*YOUR TASK*. Reproduce the records below exactly as they appear, omitting any pictures they contain.

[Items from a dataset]
====
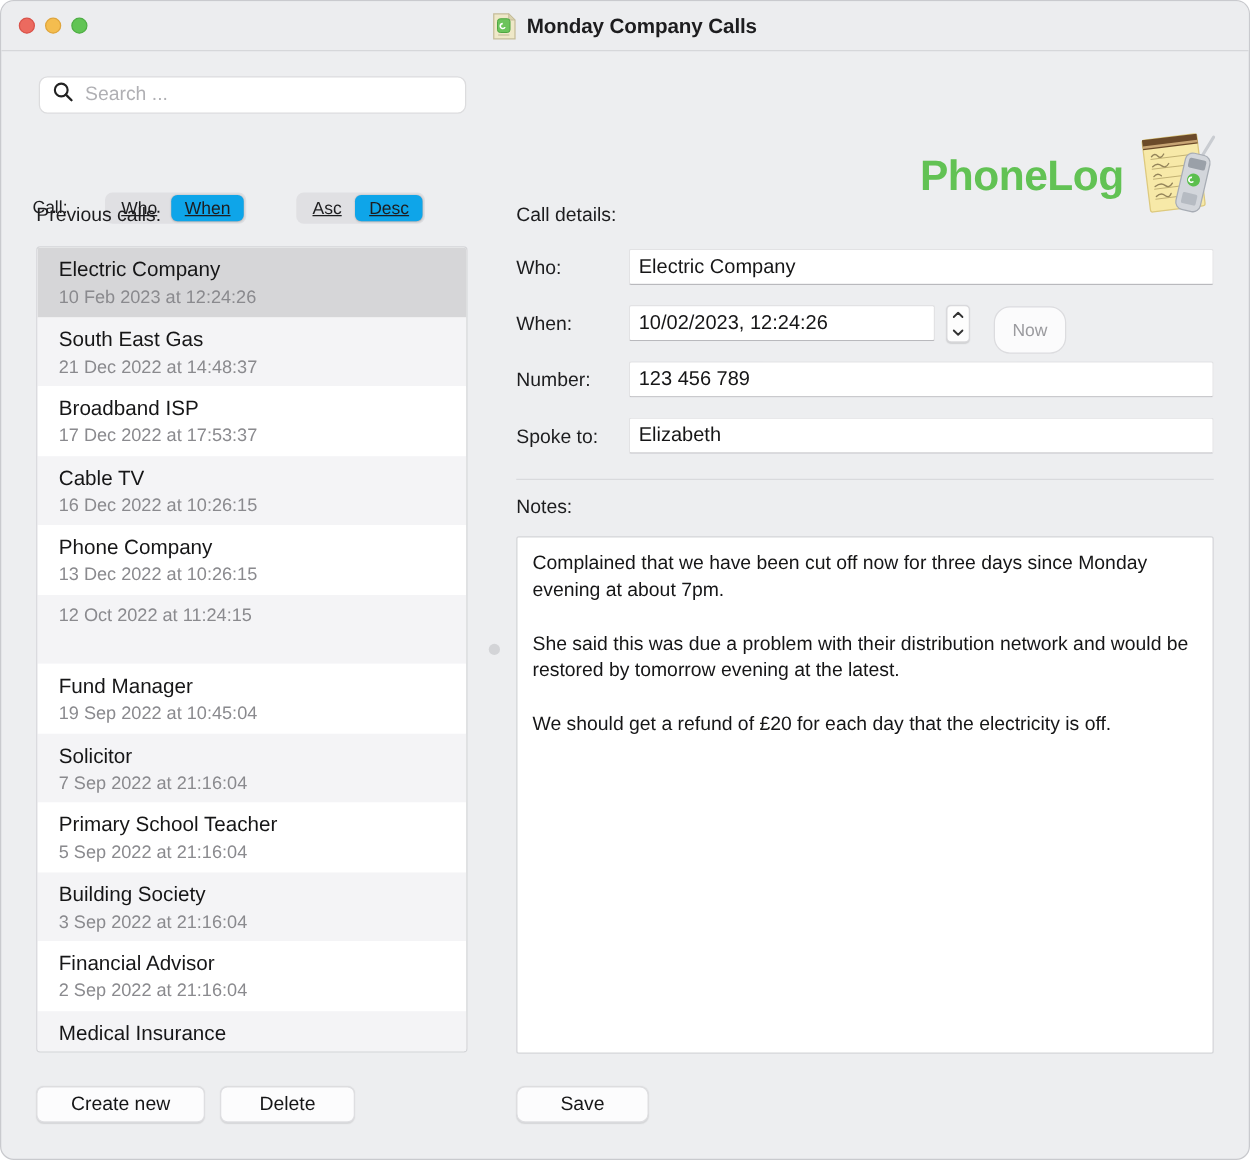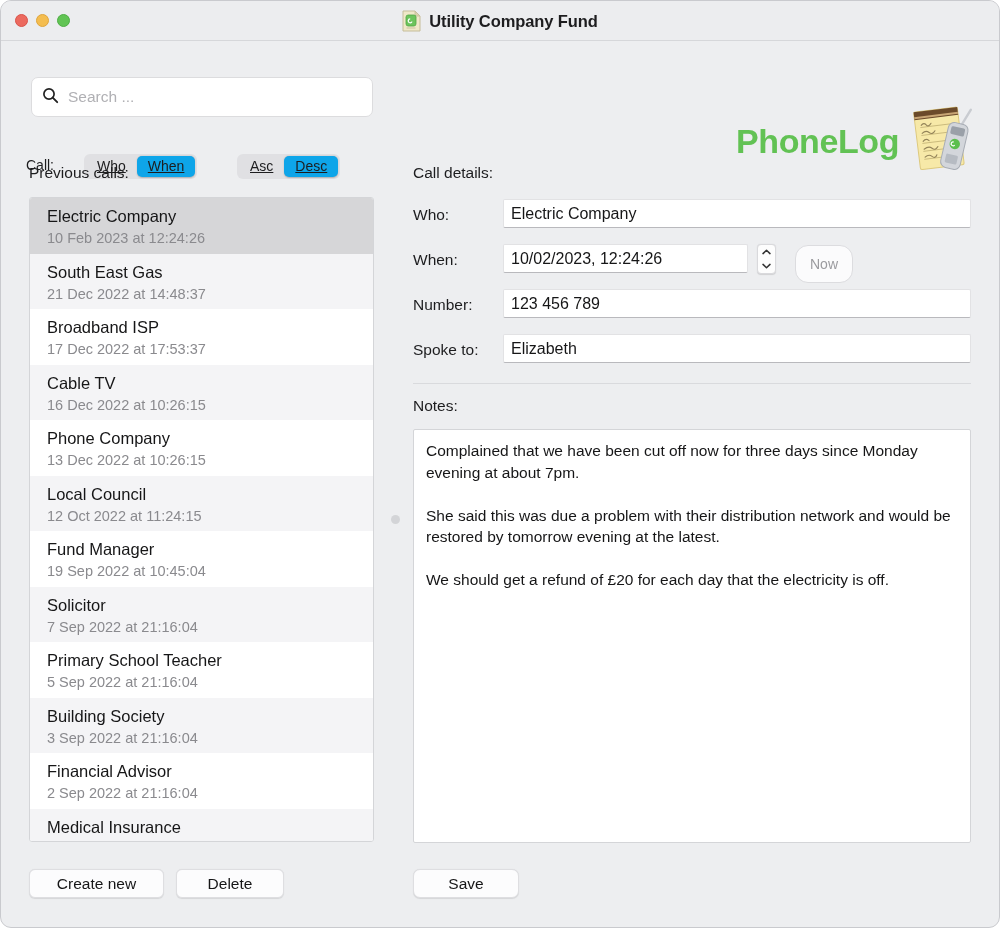--- a/index.html
+++ b/index.html
@@ -65,22 +65,22 @@
     letter-spacing: -0.1px;
   }
 
   
   #topbar {
     position: relative;
     height: 112px;
   }
   #search-field {
     position: absolute;
-    left: 30px; top: 36px;
-    width: 342px; height: 40px;
+    left: 30px; top: 20px;
+    width: 342px; height: 30px;
     background: #ffffff;
     border: 1px solid #dcdcde;
     border-radius: 7px;
     display: flex;
     align-items: center;
     padding-left: 10px;
     gap: 9px;
   }
   #search-input {
     border: none; outline: none;
@@ -329,21 +329,21 @@
     <div id="title-center">
       <span id="doc-icon">
         <svg width="19" height="22" viewBox="0 0 19 22">
           <path d="M1 1 h12 l5 5 v15 h-17 z" fill="#efe8c8" stroke="#c5bd9a" stroke-width="1"></path>
           <path d="M13 1 l5 5 h-5 z" fill="#d9d2ae" stroke="#c5bd9a" stroke-width="0.8"></path>
           <rect x="4" y="5" width="10" height="11" rx="2.2" fill="#6cc45c" stroke="#4fa642" stroke-width="0.8"></rect>
           <path d="M8.2 8.2 a2.6 2.6 0 1 0 2.4 3.6 l-1.3 -0.3 a1.3 1.3 0 1 1 -1.1 -1.9 z" fill="#ffffff"></path>
           <rect x="4.5" y="17.4" width="9" height="1.2" fill="#cfc8a6"></rect>
         </svg>
       </span>
-      <span id="title-text">Utility Company Fund</span>
+      <span id="title-text">Monday Company Calls</span>
     </div>
   </div>
 
   <div id="topbar">
 
     <div id="search-field">
       <span>
         <svg width="17" height="17" viewBox="0 0 17 17">
           <circle cx="7" cy="7" r="5.1" fill="none" stroke="#222" stroke-width="1.7"></circle>
           <line x1="10.7" y1="10.7" x2="15.2" y2="15.2" stroke="#222" stroke-width="1.9" stroke-linecap="round"></line>
@@ -418,21 +418,20 @@
       </div>
       <div class="row alt">
         <div class="row-title">Cable TV</div>
         <div class="row-date">16 Dec 2022 at 10:26:15</div>
       </div>
       <div class="row">
         <div class="row-title">Phone Company</div>
         <div class="row-date">13 Dec 2022 at 10:26:15</div>
       </div>
       <div class="row alt">
-        <div class="row-title">Local Council</div>
         <div class="row-date">12 Oct 2022 at 11:24:15</div>
       </div>
       <div class="row">
         <div class="row-title">Fund Manager</div>
         <div class="row-date">19 Sep 2022 at 10:45:04</div>
       </div>
       <div class="row alt">
         <div class="row-title">Solicitor</div>
         <div class="row-date">7 Sep 2022 at 21:16:04</div>
       </div>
====
*TASK RESPONSE*.
--- a/index.html
+++ b/index.html
@@ -65,22 +65,22 @@
     letter-spacing: -0.1px;
   }
 
   
   #topbar {
     position: relative;
     height: 112px;
   }
   #search-field {
     position: absolute;
-    left: 30px; top: 36px;
-    width: 342px; height: 40px;
+    left: 30px; top: 20px;
+    width: 342px; height: 30px;
     background: #ffffff;
     border: 1px solid #dcdcde;
     border-radius: 7px;
     display: flex;
     align-items: center;
     padding-left: 10px;
     gap: 9px;
   }
   #search-input {
     border: none; outline: none;
@@ -329,21 +329,21 @@
     <div id="title-center">
       <span id="doc-icon">
         <svg width="19" height="22" viewBox="0 0 19 22">
           <path d="M1 1 h12 l5 5 v15 h-17 z" fill="#efe8c8" stroke="#c5bd9a" stroke-width="1"></path>
           <path d="M13 1 l5 5 h-5 z" fill="#d9d2ae" stroke="#c5bd9a" stroke-width="0.8"></path>
           <rect x="4" y="5" width="10" height="11" rx="2.2" fill="#6cc45c" stroke="#4fa642" stroke-width="0.8"></rect>
           <path d="M8.2 8.2 a2.6 2.6 0 1 0 2.4 3.6 l-1.3 -0.3 a1.3 1.3 0 1 1 -1.1 -1.9 z" fill="#ffffff"></path>
           <rect x="4.5" y="17.4" width="9" height="1.2" fill="#cfc8a6"></rect>
         </svg>
       </span>
-      <span id="title-text">Utility Company Fund</span>
+      <span id="title-text">Monday Company Calls</span>
     </div>
   </div>
 
   <div id="topbar">
 
     <div id="search-field">
       <span>
         <svg width="17" height="17" viewBox="0 0 17 17">
           <circle cx="7" cy="7" r="5.1" fill="none" stroke="#222" stroke-width="1.7"></circle>
           <line x1="10.7" y1="10.7" x2="15.2" y2="15.2" stroke="#222" stroke-width="1.9" stroke-linecap="round"></line>
@@ -418,21 +418,20 @@
       </div>
       <div class="row alt">
         <div class="row-title">Cable TV</div>
         <div class="row-date">16 Dec 2022 at 10:26:15</div>
       </div>
       <div class="row">
         <div class="row-title">Phone Company</div>
         <div class="row-date">13 Dec 2022 at 10:26:15</div>
       </div>
       <div class="row alt">
-        <div class="row-title">Local Council</div>
         <div class="row-date">12 Oct 2022 at 11:24:15</div>
       </div>
       <div class="row">
         <div class="row-title">Fund Manager</div>
         <div class="row-date">19 Sep 2022 at 10:45:04</div>
       </div>
       <div class="row alt">
         <div class="row-title">Solicitor</div>
         <div class="row-date">7 Sep 2022 at 21:16:04</div>
       </div>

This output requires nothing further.